The Mayan Coast of Mexico : The Mayan Riviera just barely makes the list of attractive lures; its northernmost outpost, the giant Cancun, is as urbanized as any, and receives more tourist visitors than any other resort area of Mexico. But south of the famous "hotel zone" of Cancun, with its dozens of resort properties, the beaches are fully as spectacular, the water just as warm, and the hotels are fairly well-spaced from each other. Each is an all-inclusive resort from whose grounds you will rarely escape -- their single drawback -- but they supply unbeatable value to the person willing to confine a Mexican vacation to the expansive premises of one such sprawling establishment. At a big, modern property called Secrets Maroma, at which I stayed a few years ago, a single, flat expenditure for the stay enabled me to eat in any one of nine excellent ethnic restaurants, ordering as many cocktails or glasses of wine as I wished, to lounge about in seven bars with unlimited drinks, and to enjoy numerous programs of sea sports and evening entertainment. There are a couple dozen properties similar to that one, and all are within striking distance of the famous Mayan ruins at Tulum, which make for an unforgettable visiting experience.
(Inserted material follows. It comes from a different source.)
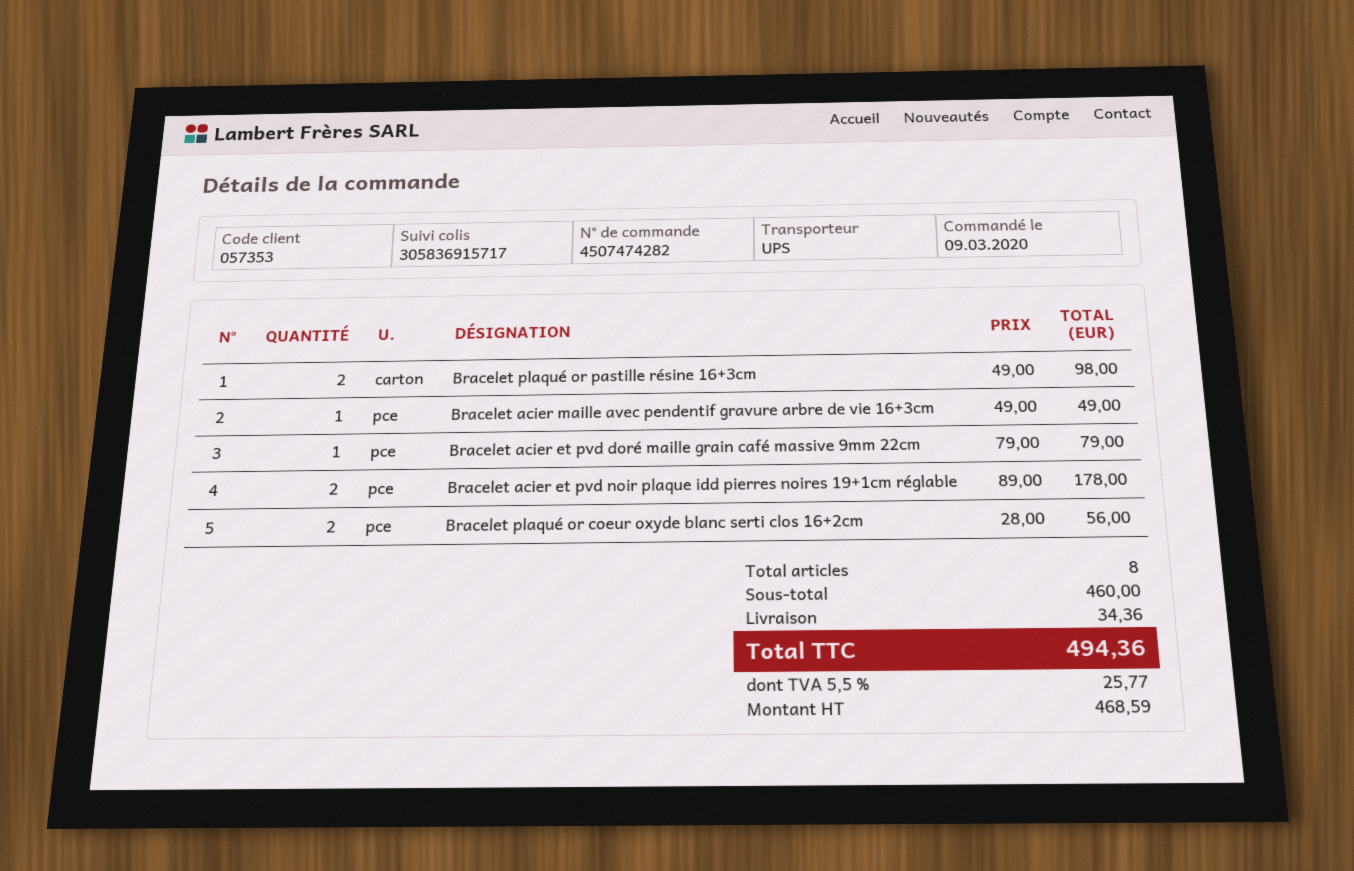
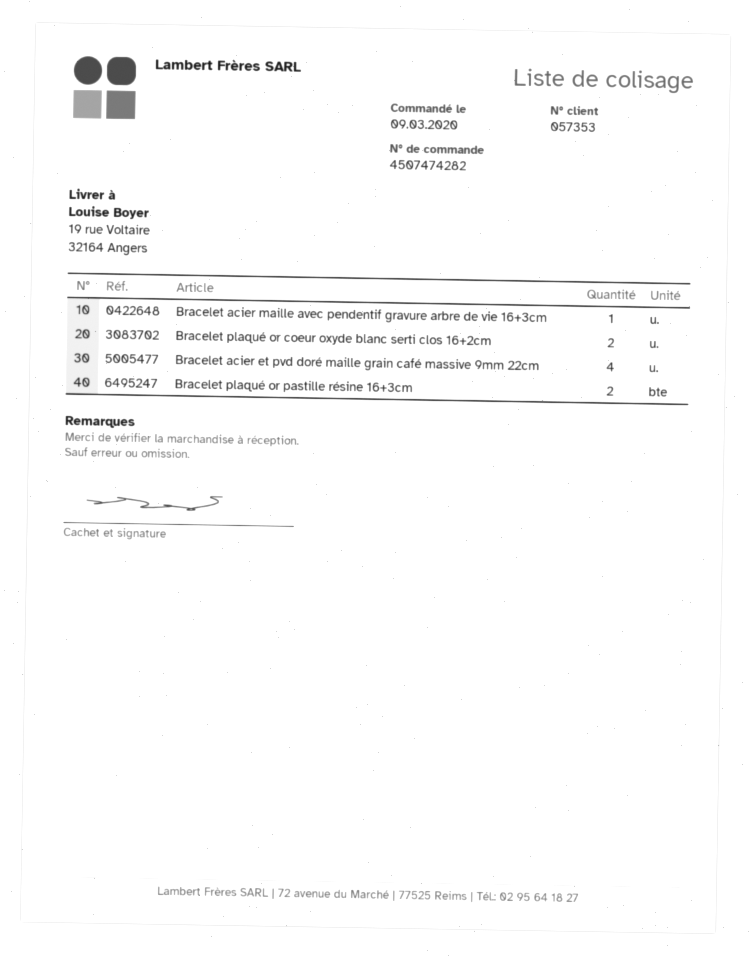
Bracelet acier et pvd doré maille grain café massive 9mm 22cm: 1 -> 4
Bracelet acier et pvd noir plaque idd pierres noires 19+1cm réglable: 2 -> none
St. Vincent and the Grenadines : Here's the very opposite of the mass-volume destinations, a grouping of islands that made little effort to attract tourism other than the upscale variety until very recently. It was held back by the fame of one of its islands -- Mustique -- where Princess Margaret of Great Britain maintained a winter home, and where the cost of renting one of the area's ultra-luxurious villas was so high as to saddle the other islands with the unwarranted reputation of being unaffordable. Add the fact that St. Vincent and the Grenadines are also a boating paradise attracting those wealthy aristocrats in their white flannels and blue blazers, and also a lesser number of scuba divers exploring exquisite underwater sights. And yet the grouping's island of Bequia (pronounced beck-way) has several totally affordable hotels and guesthouses, and exquisite beaches to enjoy. You can't fly here direct (that is, until an international airport now in construction on the actual island of St. Vincent is completed, probably around eighteen months from now), and most people get here by flying first to neighboring Barbados, and switching there to a smaller plane capable of landing on a short runway. Once here -- in the age-old cliche -- you'll "enjoy the Caribbean as it used to be," in a place untouched so far by mass-volume tourism.
St. Lucia : With its many all-inclusive beachfront resorts and many modest B&B's, St. Lucia is far more developed for tourism than St. Vincent and the Grenadines, and enjoys non-stop flights from numerous cities in Canada and on the East Coast of the U.S.: Toronto, Montreal, New York, Philadelphia, Atlanta, Miami; and also from San Juan. But although this British commonwealth member (where English is universally spoken) is visited by a great many sun seekers, its hotels -- with the exception of one sprawling Sandals resort -- are mainly small and quiet, without casinos but with a remarkable level of cuisine. Because St. Lucia was once occupied by the French, it maintains the French culinary tradition, and I for one was amazed at the gourmet quality served to me buffet-style at the beachfront resort I recently patronized. I felt I was in a gourmet restaurant, and looked forward with great eagerness to every tasty meal. Staying here, you never feel you are in a mass-market community of visitors; there are no crowds of people, and the main city is a purely-Caribbean town without even vestiges of the classic tourist traps for shopping -- in other words, an exquisite place, well worth the trip.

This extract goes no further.